Dataset content -
<<<<
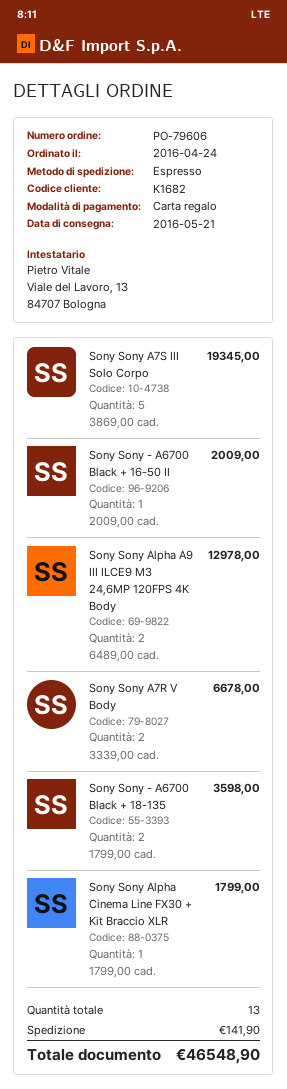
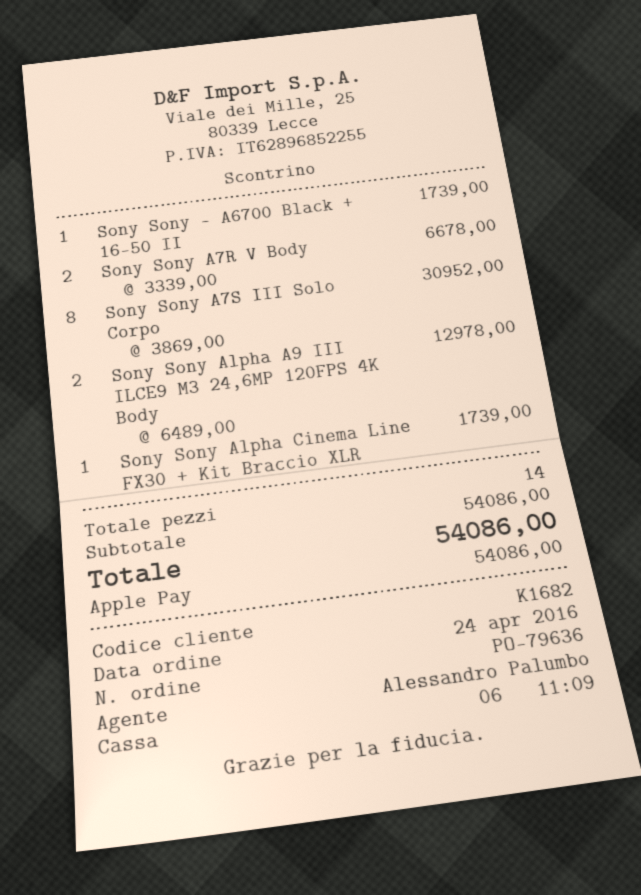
order number: PO-79606 -> PO-79636
payment method: gift card -> Apple Pay
Sony Sony A7S III Solo Corpo: 5 x 3869.00 = 19345.00 -> 8 x 3869.00 = 30952.00
Sony Sony - A6700 Black + 16-50 II: 1 x 2009.00 = 2009.00 -> 1 x 1739.00 = 1739.00
Sony Sony - A6700 Black + 18-135: 2 x 1799.00 = 3598.00 -> none
Sony Sony Alpha Cinema Line FX30 + Kit Braccio XLR: 1 x 1799.00 = 1799.00 -> 1 x 1739.00 = 1739.00
total quantity: 13 -> 14
shipping: 141.90 -> none
total: 46548.90 -> 54086.00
>>>>
About this exercise -
Using the entries above, return each line that includes the word "total".

Written answer -
total quantity: 13 -> 14
total: 46548.90 -> 54086.00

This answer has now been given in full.